For the entries below, copy exactly the line that contains "line-height: 18px;" through the line that contains "1px; height: 16px;", both ends included, and exclude all pictures.

[Code change snippets]
********************

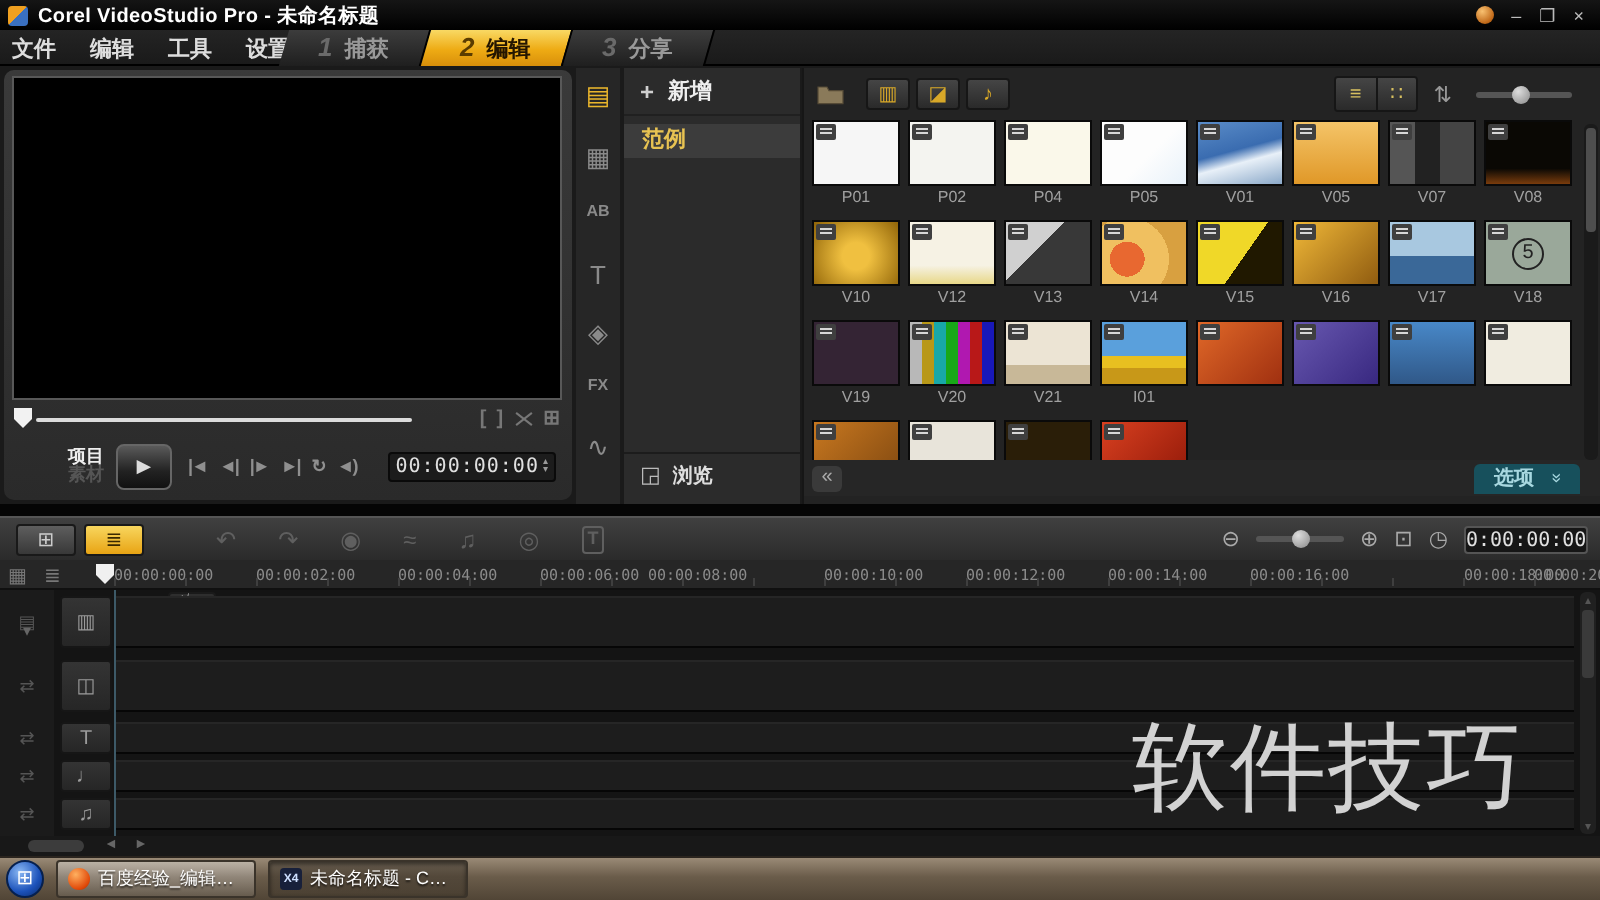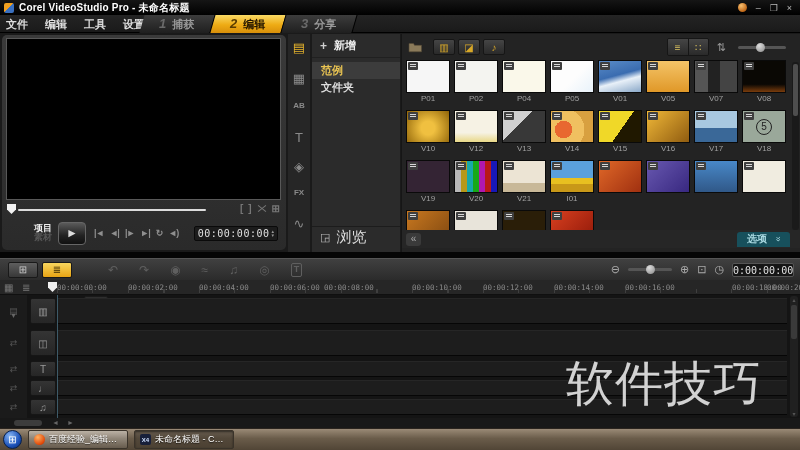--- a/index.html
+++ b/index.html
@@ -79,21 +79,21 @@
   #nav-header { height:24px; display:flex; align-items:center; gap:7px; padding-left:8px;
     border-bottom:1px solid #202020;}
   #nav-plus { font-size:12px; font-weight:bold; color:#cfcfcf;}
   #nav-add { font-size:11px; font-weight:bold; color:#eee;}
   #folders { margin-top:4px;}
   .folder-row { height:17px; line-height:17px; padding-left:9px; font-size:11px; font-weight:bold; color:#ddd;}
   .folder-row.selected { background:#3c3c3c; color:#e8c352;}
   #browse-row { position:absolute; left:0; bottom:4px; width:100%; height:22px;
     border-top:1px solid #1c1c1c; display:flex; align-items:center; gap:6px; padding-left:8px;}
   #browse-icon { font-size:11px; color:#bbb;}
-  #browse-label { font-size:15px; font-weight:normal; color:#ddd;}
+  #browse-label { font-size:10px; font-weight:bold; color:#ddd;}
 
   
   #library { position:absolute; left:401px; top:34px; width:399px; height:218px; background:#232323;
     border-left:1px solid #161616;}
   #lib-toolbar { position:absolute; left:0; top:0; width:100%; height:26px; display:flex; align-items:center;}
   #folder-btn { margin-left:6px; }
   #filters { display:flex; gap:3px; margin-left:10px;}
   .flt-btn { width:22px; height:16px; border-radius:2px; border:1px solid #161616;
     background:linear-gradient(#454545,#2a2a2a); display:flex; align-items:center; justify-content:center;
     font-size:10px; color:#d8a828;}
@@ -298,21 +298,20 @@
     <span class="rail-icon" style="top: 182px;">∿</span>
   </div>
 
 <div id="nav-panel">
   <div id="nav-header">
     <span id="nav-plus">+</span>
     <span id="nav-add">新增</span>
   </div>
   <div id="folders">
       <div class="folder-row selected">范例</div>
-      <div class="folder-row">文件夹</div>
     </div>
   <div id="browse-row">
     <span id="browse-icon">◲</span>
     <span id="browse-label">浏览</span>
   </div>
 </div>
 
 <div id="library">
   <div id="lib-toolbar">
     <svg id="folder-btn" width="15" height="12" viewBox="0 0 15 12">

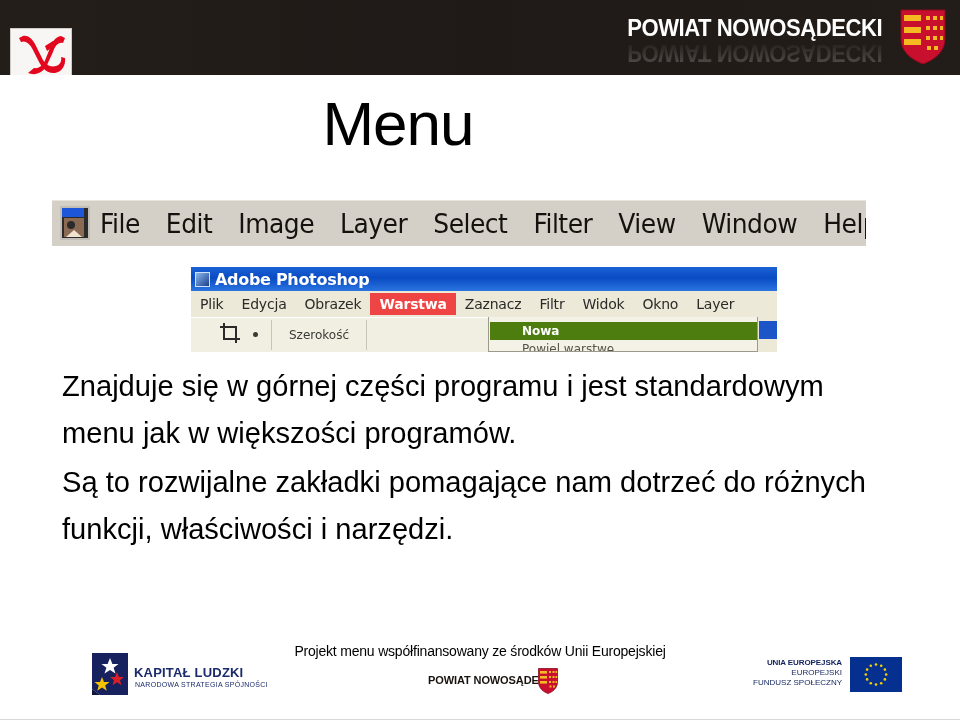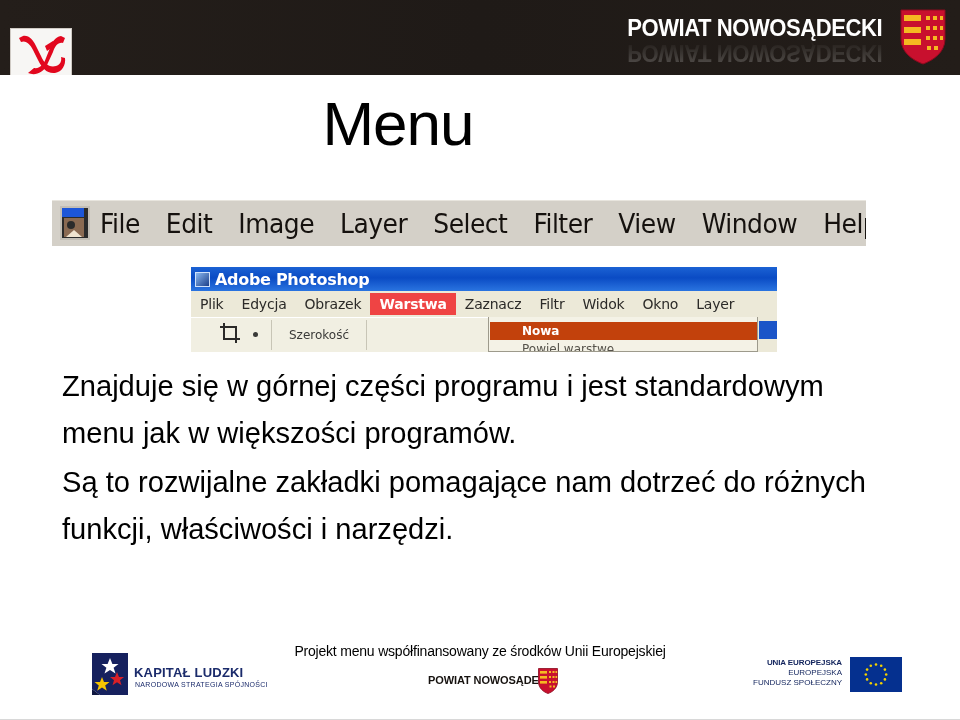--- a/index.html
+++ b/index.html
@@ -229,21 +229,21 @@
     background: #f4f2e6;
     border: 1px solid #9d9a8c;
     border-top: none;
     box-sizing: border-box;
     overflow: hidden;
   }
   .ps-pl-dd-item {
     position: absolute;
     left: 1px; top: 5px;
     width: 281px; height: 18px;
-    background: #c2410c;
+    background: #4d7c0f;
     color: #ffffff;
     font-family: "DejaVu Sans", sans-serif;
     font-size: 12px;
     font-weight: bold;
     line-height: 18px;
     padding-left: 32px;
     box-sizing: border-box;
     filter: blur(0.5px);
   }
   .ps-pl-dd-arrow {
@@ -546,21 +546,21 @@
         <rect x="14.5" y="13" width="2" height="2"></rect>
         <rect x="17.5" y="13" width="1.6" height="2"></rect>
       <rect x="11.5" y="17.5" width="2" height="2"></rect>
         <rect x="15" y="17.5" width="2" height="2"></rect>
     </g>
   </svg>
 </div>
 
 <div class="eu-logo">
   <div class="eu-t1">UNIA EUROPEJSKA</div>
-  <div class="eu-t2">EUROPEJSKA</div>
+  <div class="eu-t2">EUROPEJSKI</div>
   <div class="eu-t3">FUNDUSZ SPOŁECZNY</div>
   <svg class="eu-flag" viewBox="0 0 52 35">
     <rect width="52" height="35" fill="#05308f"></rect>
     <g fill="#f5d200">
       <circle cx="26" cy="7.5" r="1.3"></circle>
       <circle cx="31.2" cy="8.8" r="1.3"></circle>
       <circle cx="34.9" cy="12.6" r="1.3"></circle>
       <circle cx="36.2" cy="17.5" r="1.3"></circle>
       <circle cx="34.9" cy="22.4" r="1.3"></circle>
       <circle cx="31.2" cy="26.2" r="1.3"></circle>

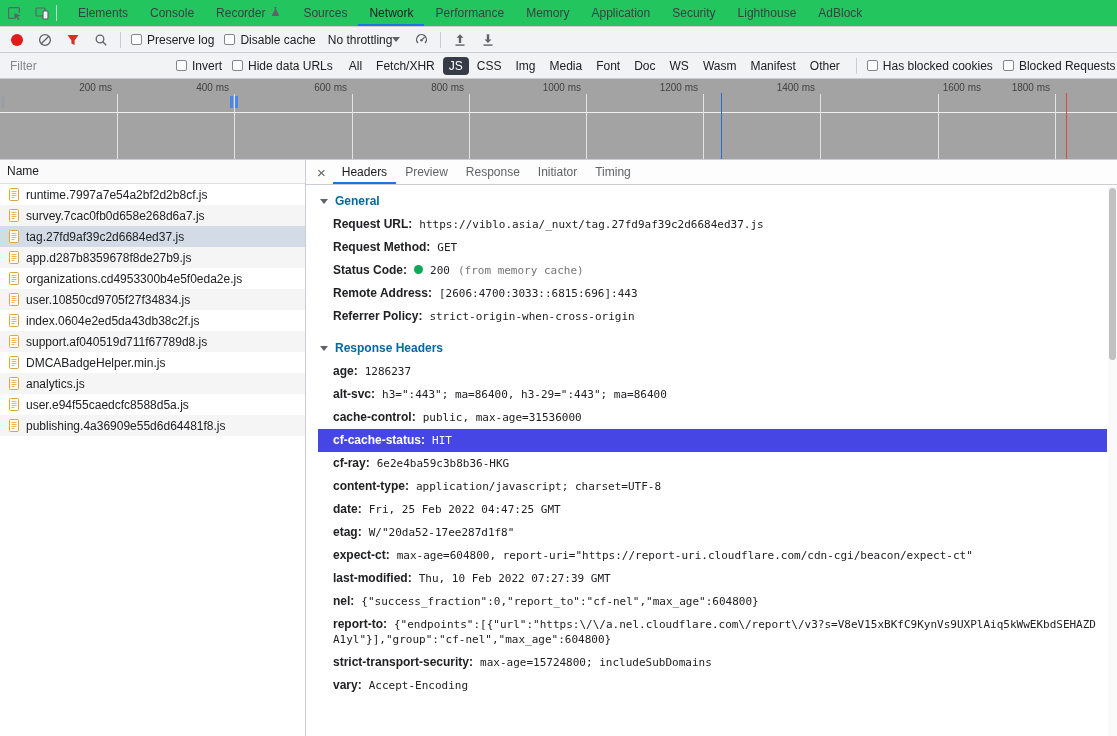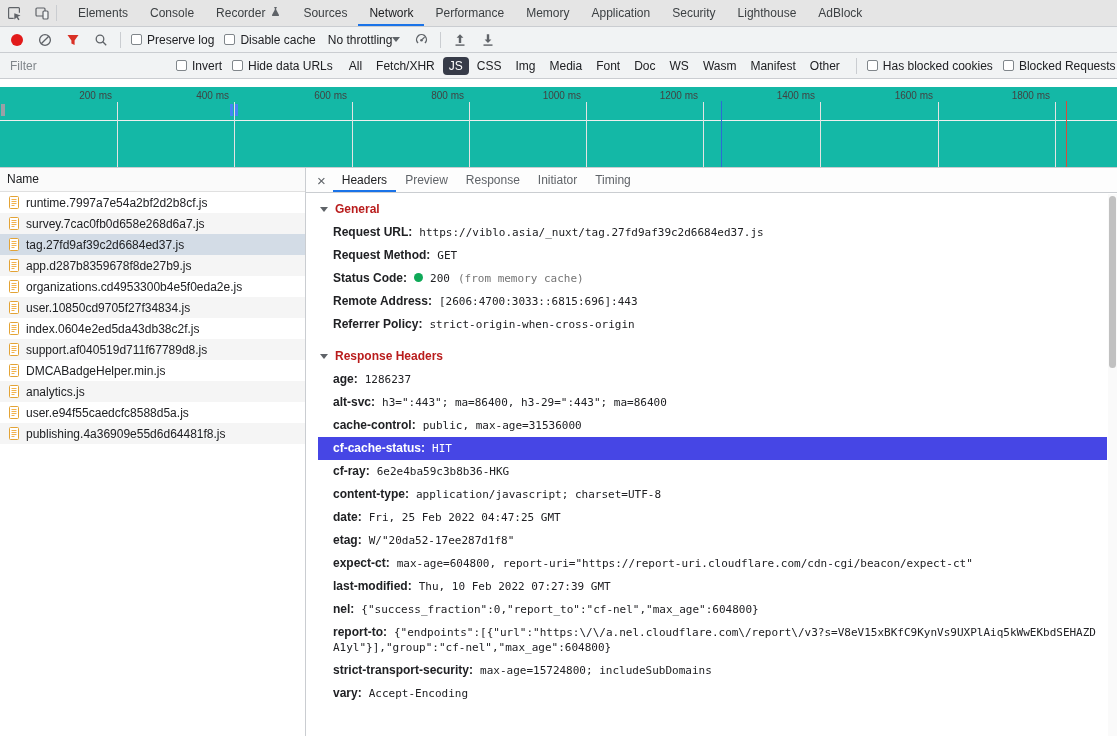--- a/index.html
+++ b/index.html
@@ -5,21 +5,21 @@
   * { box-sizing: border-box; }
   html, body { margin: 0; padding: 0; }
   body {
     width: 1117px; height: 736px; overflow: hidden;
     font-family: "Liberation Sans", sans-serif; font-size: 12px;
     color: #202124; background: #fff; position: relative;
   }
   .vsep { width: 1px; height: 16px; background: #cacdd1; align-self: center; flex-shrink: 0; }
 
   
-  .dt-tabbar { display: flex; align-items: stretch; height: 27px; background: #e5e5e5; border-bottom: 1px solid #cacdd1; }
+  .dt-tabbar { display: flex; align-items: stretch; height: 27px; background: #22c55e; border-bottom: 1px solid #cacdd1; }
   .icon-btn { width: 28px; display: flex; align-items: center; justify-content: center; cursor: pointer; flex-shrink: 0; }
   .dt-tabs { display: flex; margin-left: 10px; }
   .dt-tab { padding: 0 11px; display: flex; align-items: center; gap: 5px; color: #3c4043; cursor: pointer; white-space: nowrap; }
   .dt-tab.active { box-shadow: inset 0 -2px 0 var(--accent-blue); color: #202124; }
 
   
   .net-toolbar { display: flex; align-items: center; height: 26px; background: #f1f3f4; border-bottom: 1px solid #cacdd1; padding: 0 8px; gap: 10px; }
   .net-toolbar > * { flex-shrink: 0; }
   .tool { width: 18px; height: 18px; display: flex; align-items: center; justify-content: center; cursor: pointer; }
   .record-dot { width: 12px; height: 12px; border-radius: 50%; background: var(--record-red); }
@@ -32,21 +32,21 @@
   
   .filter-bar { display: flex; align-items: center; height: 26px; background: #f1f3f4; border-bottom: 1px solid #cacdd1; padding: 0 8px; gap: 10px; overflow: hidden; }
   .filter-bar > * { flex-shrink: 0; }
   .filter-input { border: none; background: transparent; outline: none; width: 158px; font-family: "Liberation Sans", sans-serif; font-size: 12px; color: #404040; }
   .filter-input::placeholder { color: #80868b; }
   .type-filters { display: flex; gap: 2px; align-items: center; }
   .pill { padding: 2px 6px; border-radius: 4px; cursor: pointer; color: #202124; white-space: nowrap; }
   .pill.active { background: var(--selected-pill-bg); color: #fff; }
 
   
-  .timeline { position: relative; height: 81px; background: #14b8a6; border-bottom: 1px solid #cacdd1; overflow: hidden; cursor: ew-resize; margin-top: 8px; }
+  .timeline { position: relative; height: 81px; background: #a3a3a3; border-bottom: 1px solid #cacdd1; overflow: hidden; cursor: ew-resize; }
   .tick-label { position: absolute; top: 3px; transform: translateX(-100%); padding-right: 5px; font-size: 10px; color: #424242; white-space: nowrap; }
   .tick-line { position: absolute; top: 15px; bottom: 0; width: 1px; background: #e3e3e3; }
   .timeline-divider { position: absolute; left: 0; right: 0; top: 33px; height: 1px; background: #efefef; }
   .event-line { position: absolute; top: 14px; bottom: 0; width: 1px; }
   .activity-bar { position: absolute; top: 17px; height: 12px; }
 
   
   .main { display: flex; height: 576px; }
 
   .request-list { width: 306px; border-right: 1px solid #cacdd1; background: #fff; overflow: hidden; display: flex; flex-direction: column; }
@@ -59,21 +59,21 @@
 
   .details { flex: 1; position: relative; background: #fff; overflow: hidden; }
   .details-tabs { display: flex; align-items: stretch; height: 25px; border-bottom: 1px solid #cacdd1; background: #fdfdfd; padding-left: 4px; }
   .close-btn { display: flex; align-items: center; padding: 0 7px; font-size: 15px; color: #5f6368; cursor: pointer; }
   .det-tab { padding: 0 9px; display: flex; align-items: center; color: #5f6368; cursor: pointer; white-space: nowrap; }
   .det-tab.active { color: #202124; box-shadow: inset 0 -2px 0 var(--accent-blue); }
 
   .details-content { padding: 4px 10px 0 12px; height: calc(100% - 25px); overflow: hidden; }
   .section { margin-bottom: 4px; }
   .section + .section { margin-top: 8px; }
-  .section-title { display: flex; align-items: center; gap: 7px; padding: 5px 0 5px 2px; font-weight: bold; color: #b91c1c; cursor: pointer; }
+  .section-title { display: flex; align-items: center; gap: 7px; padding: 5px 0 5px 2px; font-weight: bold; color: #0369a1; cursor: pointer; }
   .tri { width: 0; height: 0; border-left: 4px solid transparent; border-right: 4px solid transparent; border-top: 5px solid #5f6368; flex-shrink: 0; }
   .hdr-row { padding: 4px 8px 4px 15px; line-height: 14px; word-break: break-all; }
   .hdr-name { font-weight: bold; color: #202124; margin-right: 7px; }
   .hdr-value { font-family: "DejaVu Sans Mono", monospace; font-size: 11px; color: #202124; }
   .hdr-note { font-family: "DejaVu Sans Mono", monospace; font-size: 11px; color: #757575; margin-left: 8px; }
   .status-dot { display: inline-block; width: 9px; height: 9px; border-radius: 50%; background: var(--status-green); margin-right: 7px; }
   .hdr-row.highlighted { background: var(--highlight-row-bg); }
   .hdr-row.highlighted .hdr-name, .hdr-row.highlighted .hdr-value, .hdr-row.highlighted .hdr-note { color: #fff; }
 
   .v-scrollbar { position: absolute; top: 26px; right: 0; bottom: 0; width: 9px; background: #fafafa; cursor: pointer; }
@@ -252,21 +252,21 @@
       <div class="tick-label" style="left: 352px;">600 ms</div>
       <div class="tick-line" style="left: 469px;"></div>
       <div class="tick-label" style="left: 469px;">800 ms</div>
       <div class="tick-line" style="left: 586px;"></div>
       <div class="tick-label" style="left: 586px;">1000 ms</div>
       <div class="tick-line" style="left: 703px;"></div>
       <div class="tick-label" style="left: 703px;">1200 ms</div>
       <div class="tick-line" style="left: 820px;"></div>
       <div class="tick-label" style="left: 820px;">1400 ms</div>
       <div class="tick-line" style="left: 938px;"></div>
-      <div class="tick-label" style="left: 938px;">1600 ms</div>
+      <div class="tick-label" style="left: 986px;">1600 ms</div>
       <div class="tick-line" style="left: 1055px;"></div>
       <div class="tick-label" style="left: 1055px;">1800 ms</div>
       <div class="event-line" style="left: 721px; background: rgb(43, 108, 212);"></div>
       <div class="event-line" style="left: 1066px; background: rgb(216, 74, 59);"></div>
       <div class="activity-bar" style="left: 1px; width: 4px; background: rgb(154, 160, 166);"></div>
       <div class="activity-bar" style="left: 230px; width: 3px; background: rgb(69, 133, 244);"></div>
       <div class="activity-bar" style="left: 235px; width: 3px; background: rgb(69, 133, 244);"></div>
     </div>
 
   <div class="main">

********************

SOLUTION FOR THIS EXERCISE –
     line-height: 18px;
     padding-left: 32px;
     box-sizing: border-box;
     filter: blur(0.5px);
   }
   .ps-pl-dd-arrow {
@@ -546,21 +546,21 @@
         <rect x="14.5" y="13" width="2" height="2"></rect>
         <rect x="17.5" y="13" width="1.6" height="2"></rect>
       <rect x="11.5" y="17.5" width="2" height="2"></rect>
         <rect x="15" y="17.5" width="2" height="2"></rect>
     </g>
   </svg>
 </div>
 
 <div class="eu-logo">
   <div class="eu-t1">UNIA EUROPEJSKA</div>
-  <div class="eu-t2">EUROPEJSKA</div>
+  <div class="eu-t2">EUROPEJSKI</div>
   <div class="eu-t3">FUNDUSZ SPOŁECZNY</div>
   <svg class="eu-flag" viewBox="0 0 52 35">
     <rect width="52" height="35" fill="#05308f"></rect>
     <g fill="#f5d200">
       <circle cx="26" cy="7.5" r="1.3"></circle>
       <circle cx="31.2" cy="8.8" r="1.3"></circle>
       <circle cx="34.9" cy="12.6" r="1.3"></circle>
       <circle cx="36.2" cy="17.5" r="1.3"></circle>
       <circle cx="34.9" cy="22.4" r="1.3"></circle>
       <circle cx="31.2" cy="26.2" r="1.3"></circle>

--- a/index.html
+++ b/index.html
@@ -5,21 +5,21 @@
   * { box-sizing: border-box; }
   html, body { margin: 0; padding: 0; }
   body {
     width: 1117px; height: 736px; overflow: hidden;
     font-family: "Liberation Sans", sans-serif; font-size: 12px;
     color: #202124; background: #fff; position: relative;
   }
   .vsep { width: 1px; height: 16px; background: #cacdd1; align-self: center; flex-shrink: 0; }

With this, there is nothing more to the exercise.